Factors affecting Ethical Choices

When managers are accused of lying, cheating or stealing blame is usually placed on the individual or on the company situation. Most people believe that individuals make ethical choices because of individual integrity which is true, but it is not the whole story. Ethical or unethical business practices usually reflect the values, attitudes, beliefs, and behavior patterns of the organizational culture, thus, ethics help in shaping an organization.

The Manager:

Managers bring specific personal and behavioral traits to the job. Personal needs, family influence and religious background all shape a manager’s value system. Specific personality characteristics such as ego, strength, self confidence, and a strong sense of independence may enable managers to make ethical decisions

One important personal trait is the stage of Moral development that is a simplified version of one model of personal moral development as shown in the exhibit. At the pre-conventional level, individuals are concerned with external rewards and punishments and obey authority to avoid detrimental personal consequences. In an organizational context, this level may be associated with managers who use an autocratic or coercive leadership style, with employees oriented toward dependable accomplishments of specific tasks. At level two called the conventional level, people learn to conform to the expectations of good behavior as defined by colleagues, family, friends and society. Meeting social and interpersonal obligations is important. Work group collaboration is the preferred manner for accomplishment of organizational goals, and managers use a leadership style that encourages interpersonal relationships and cooperation. At the post conventional or principled level, individuals are guided by an internal set of values and standards and will even disobey rules or laws that violate these principles. Internal values become more important than the expectations of significant others.

For example when the USS Indian polis sank after being torpedoed during World War II one Navy pilot disobeyed orders and risked his life to save men who were being picked off by sharks. The pilot was operating from the highest level of moral development in attempting the rescue despite direct order from superiors. When managers operate from this highest level of development they use transformative or several leaderships focusing in the needs of followers and encouraging others to think for themselves and to engage in higher levels of moral reasoning. Employees are empowered and given opportunities for constructive participation in governance of the organization.

The great majority of managers operate at level two. A few have not advanced beyond level one. Only about 20 percent American adults reach the level three stage of moral development, people at level three are able to act in an independent, ethical manner regardless of expectations form others inside or outside the organization. Managers at level three of moral development will make ethical decisions whatever the organization consequences are for them.

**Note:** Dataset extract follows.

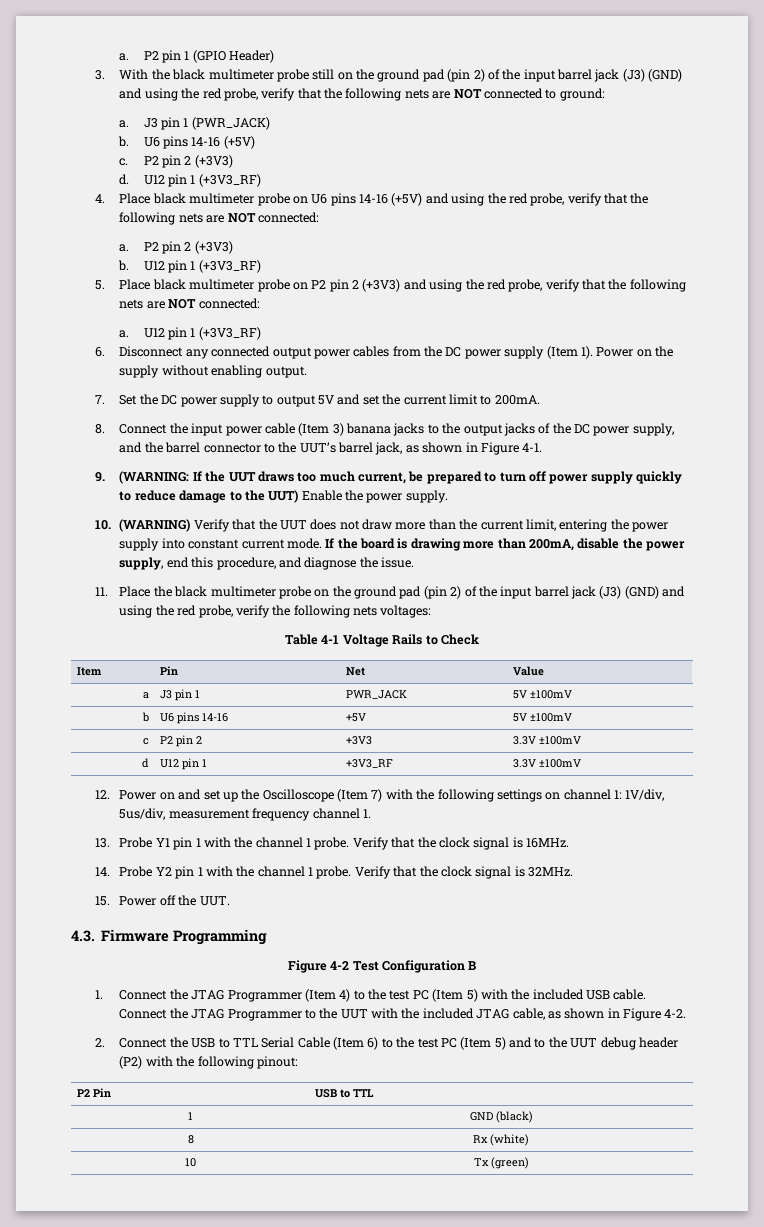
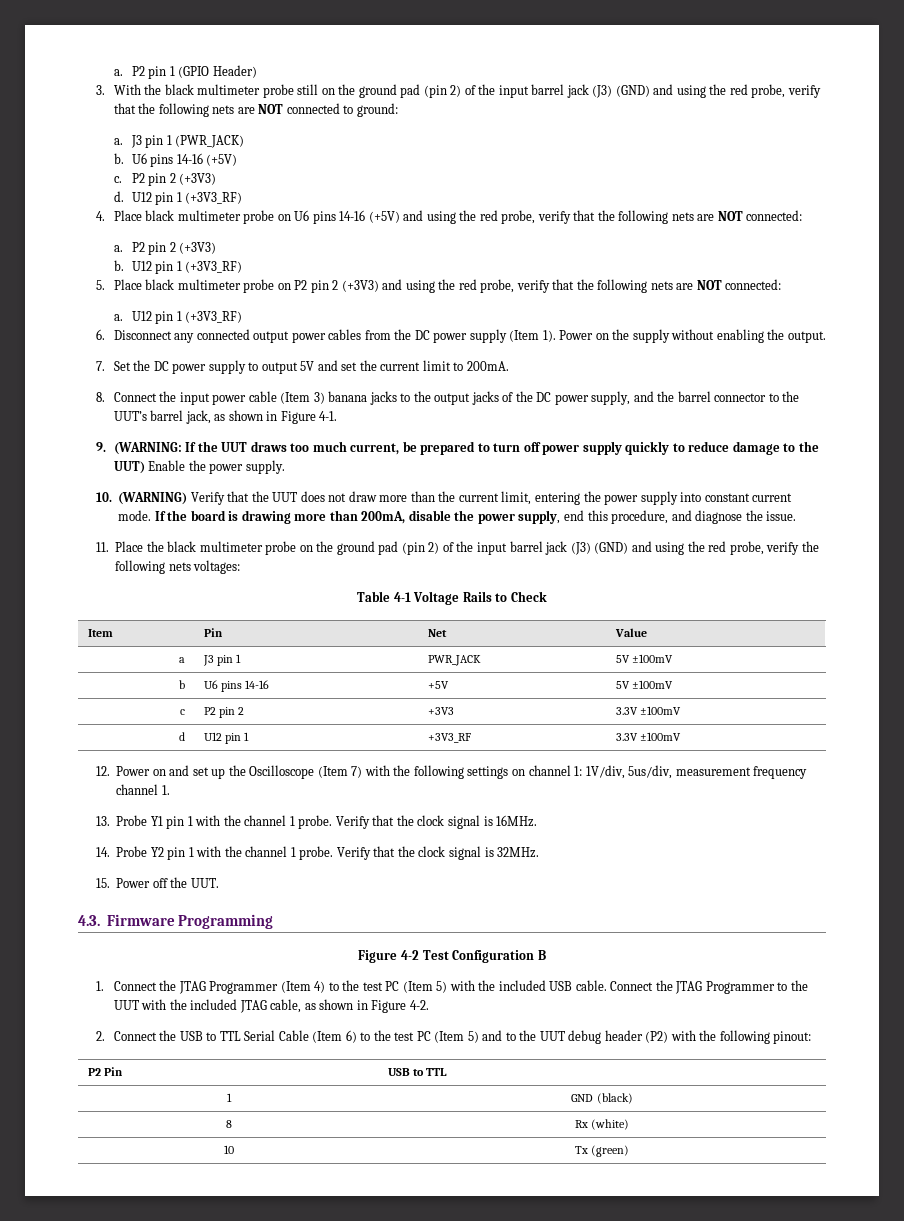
- Power on the supply without enabling output.
+ Power on the supply without enabling the output.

One interesting study indicates that most researchers have failed to account for the direct ways in which women view social reality and develop psychologically and have thus consistently classified women as being stuck at lower levels of development. Researcher Carol Gilligan has suggested that the moral domain be enlarged to include responsibility and care in relationships. Women may, in general, perceive moral complexities more astutely than men and moral decisions based on a set of absolute rights and wrongs but on principles of not causing harm to others

One reason why higher levels of ethics are increasingly important is the impact of globalization. Globalization has made ethical issues even more complicated for today’s managers. American managers working in foreign countries need sensitivity and an openness to other systems, as well as the fortitude to resolve difficult issues.